### Exercise requirements
Take each line from the entries that holds "LinkedIn" and copy it out.

### Data section

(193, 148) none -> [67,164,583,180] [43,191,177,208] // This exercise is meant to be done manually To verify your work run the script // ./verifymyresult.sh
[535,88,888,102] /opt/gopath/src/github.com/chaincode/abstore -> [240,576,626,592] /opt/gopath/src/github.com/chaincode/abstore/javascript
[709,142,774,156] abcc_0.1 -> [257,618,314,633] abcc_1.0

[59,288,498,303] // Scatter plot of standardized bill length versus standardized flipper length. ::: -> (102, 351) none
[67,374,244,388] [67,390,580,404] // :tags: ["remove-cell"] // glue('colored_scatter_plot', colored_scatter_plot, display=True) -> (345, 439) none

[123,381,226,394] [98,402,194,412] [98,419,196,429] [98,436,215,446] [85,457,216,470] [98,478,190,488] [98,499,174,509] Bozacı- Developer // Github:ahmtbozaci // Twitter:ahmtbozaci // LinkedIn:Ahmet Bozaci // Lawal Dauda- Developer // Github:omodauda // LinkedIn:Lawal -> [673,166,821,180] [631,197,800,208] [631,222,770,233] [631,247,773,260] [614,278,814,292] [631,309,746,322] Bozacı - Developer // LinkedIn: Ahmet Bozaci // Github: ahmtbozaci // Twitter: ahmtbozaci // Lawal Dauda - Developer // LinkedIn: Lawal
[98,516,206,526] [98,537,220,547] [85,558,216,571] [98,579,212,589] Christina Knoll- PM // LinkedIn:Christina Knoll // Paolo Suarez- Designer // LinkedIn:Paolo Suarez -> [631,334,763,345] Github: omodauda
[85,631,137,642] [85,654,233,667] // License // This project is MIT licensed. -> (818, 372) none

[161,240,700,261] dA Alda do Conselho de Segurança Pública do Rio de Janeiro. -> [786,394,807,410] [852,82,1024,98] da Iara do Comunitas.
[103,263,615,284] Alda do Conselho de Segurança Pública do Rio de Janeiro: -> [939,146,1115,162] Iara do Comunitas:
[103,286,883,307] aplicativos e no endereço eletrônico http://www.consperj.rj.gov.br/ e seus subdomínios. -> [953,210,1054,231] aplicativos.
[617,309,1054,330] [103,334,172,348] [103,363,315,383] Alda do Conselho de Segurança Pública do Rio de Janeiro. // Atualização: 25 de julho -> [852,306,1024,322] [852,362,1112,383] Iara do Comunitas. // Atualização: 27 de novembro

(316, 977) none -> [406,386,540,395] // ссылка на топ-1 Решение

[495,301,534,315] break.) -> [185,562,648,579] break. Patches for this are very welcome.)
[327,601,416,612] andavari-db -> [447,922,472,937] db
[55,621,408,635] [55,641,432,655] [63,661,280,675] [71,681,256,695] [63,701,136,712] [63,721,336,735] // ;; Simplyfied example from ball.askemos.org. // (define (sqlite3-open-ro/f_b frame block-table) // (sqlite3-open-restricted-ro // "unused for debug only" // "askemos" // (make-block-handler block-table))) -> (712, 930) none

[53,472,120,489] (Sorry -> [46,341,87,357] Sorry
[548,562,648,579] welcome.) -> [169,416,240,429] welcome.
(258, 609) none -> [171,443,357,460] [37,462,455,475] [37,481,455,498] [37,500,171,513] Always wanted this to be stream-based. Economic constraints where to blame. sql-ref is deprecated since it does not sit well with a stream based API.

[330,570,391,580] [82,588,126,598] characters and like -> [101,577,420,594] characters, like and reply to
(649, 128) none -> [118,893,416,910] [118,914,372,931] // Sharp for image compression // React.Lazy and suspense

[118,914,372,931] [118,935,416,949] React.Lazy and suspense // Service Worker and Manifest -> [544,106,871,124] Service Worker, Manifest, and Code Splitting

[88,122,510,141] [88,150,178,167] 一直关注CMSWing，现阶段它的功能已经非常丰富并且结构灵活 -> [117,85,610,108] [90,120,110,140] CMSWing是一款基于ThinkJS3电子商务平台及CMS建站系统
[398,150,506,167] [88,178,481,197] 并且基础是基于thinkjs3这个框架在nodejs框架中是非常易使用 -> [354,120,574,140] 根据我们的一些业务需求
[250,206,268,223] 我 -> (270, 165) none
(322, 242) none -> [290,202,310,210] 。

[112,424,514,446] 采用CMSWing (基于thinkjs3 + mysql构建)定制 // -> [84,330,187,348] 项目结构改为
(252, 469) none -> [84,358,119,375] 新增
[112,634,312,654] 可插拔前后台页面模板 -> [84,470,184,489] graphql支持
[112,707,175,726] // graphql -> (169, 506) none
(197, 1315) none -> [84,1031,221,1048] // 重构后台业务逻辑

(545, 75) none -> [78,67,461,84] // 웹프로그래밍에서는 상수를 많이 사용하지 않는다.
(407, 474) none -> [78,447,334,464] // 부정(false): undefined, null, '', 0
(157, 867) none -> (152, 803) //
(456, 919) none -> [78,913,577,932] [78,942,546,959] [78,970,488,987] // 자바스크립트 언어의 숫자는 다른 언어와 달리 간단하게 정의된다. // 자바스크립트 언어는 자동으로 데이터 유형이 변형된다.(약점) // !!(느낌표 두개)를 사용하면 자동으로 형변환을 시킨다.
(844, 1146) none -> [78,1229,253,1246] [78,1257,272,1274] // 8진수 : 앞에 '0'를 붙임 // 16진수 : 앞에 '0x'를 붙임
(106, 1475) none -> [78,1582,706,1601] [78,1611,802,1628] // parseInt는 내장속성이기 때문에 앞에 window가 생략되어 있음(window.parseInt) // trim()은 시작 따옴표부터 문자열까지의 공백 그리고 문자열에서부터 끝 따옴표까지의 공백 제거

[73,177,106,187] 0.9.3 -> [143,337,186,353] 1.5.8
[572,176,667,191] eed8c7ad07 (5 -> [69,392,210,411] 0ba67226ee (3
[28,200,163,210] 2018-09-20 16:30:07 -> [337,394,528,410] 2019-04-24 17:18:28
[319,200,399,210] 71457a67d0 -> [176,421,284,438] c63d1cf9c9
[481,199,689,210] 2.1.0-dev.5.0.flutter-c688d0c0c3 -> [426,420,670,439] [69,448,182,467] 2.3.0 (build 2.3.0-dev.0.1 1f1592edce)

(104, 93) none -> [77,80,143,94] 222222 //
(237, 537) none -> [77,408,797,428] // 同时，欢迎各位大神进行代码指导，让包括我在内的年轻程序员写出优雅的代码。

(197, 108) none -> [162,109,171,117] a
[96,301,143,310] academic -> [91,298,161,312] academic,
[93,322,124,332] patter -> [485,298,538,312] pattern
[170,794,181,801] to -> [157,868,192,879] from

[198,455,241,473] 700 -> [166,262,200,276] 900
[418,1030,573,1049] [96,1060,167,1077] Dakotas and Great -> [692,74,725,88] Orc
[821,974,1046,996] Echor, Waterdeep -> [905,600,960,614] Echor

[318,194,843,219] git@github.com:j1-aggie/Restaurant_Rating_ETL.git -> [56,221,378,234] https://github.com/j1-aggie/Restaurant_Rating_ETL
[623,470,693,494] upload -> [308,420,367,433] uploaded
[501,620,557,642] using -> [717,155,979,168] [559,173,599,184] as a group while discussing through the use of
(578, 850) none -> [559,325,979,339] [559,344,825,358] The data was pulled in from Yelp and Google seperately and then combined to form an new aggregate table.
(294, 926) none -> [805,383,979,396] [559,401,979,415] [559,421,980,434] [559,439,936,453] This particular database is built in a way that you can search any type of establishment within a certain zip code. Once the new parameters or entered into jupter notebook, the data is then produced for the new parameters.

### Solved exercise
[123,381,226,394] [98,402,194,412] [98,419,196,429] [98,436,215,446] [85,457,216,470] [98,478,190,488] [98,499,174,509] Bozacı- Developer // Github:ahmtbozaci // Twitter:ahmtbozaci // LinkedIn:Ahmet Bozaci // Lawal Dauda- Developer // Github:omodauda // LinkedIn:Lawal -> [673,166,821,180] [631,197,800,208] [631,222,770,233] [631,247,773,260] [614,278,814,292] [631,309,746,322] Bozacı - Developer // LinkedIn: Ahmet Bozaci // Github: ahmtbozaci // Twitter: ahmtbozaci // Lawal Dauda - Developer // LinkedIn: Lawal
[98,516,206,526] [98,537,220,547] [85,558,216,571] [98,579,212,589] Christina Knoll- PM // LinkedIn:Christina Knoll // Paolo Suarez- Designer // LinkedIn:Paolo Suarez -> [631,334,763,345] Github: omodauda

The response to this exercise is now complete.